* _Your assignment_
Please return each entry that follows exactly as given, but without pictures.

* _Given data_

------------------------------------------------

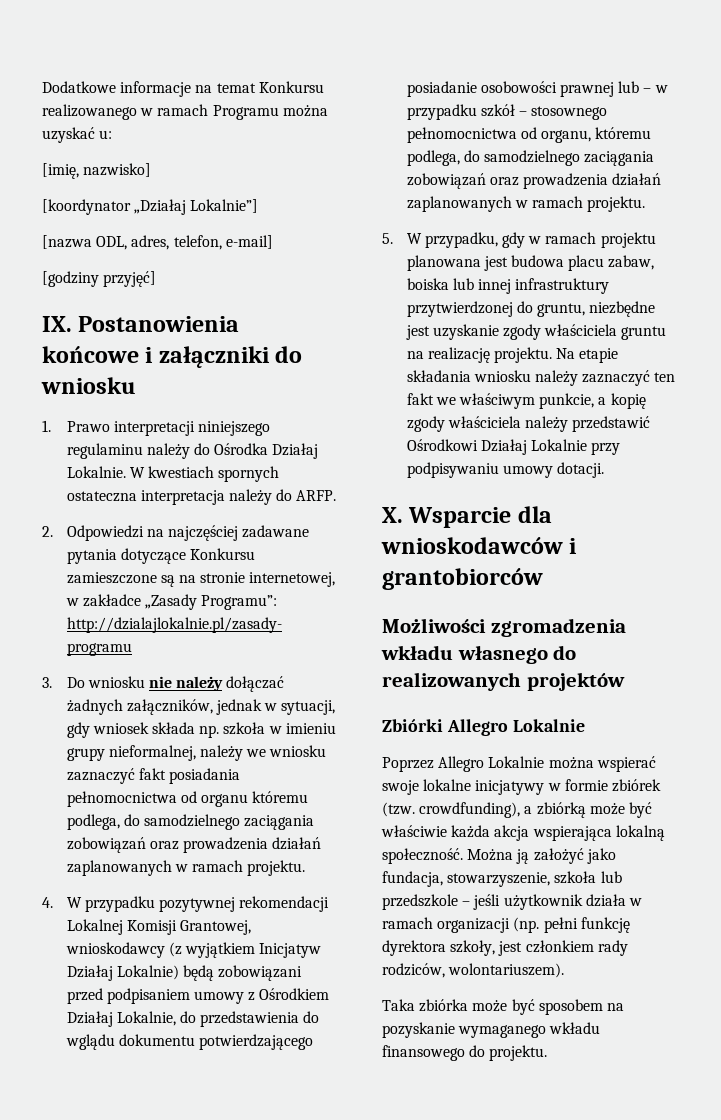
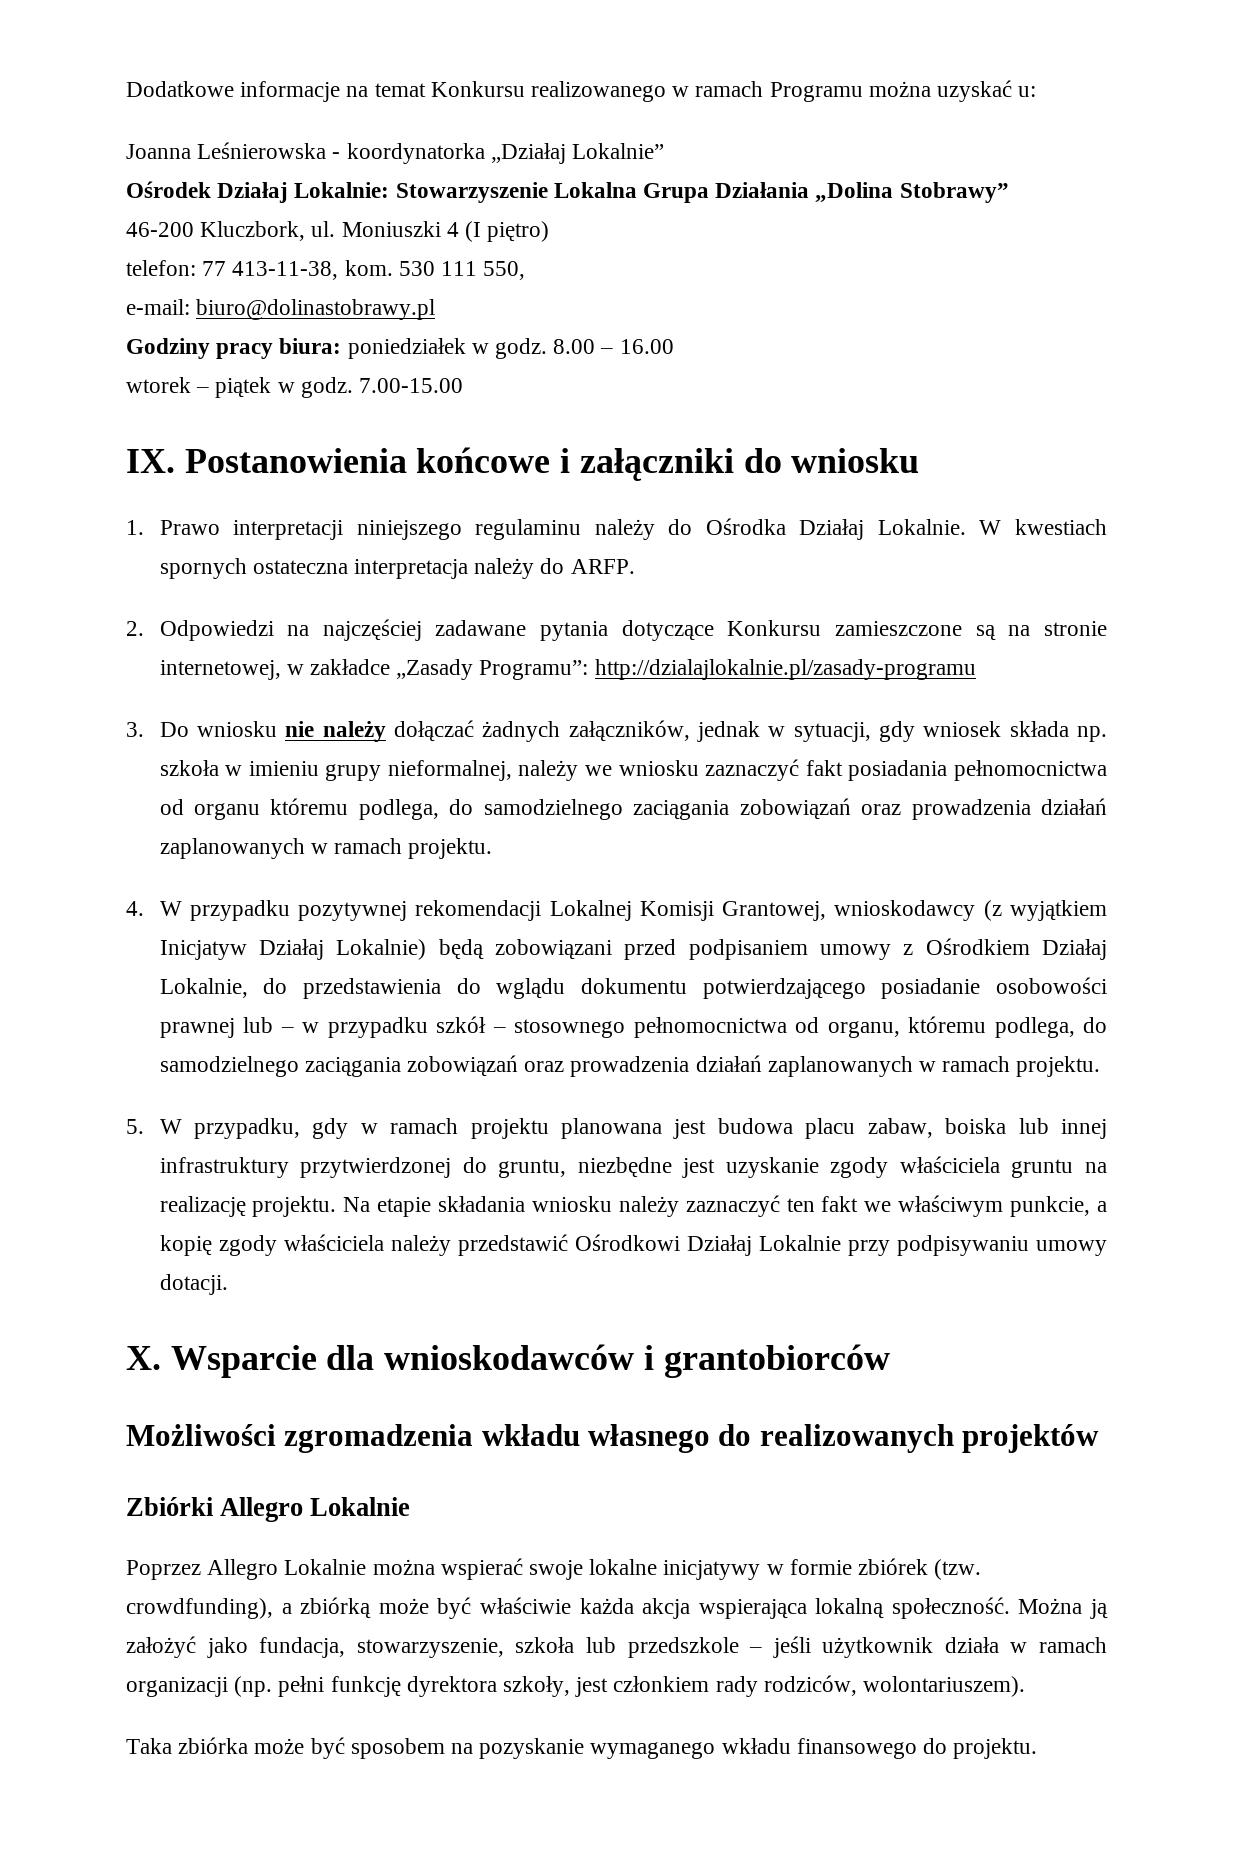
- [imię, nazwisko]
- [koordynator „Działaj Lokalnie”]
- [nazwa ODL, adres, telefon, e-mail]
- [godziny przyjęć]
+ Joanna Leśnierowska - koordynatorka „Działaj Lokalnie”
+ Ośrodek Działaj Lokalnie: Stowarzyszenie Lokalna Grupa Działania „Dolina Stobrawy”
+ 46-200 Kluczbork, ul. Moniuszki 4 (I piętro)
+ telefon: 77 413-11-38, kom. 530 111 550,
+ e-mail: biuro@dolinastobrawy.pl
+ Godziny pracy biura: poniedziałek w godz. 8.00 – 16.00
+ wtorek – piątek w godz. 7.00-15.00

------------------------------------------------

* _Response_
- [imię, nazwisko]
- [koordynator „Działaj Lokalnie”]
- [nazwa ODL, adres, telefon, e-mail]
- [godziny przyjęć]
+ Joanna Leśnierowska - koordynatorka „Działaj Lokalnie”
+ Ośrodek Działaj Lokalnie: Stowarzyszenie Lokalna Grupa Działania „Dolina Stobrawy”
+ 46-200 Kluczbork, ul. Moniuszki 4 (I piętro)
+ telefon: 77 413-11-38, kom. 530 111 550,
+ e-mail: biuro@dolinastobrawy.pl
+ Godziny pracy biura: poniedziałek w godz. 8.00 – 16.00
+ wtorek – piątek w godz. 7.00-15.00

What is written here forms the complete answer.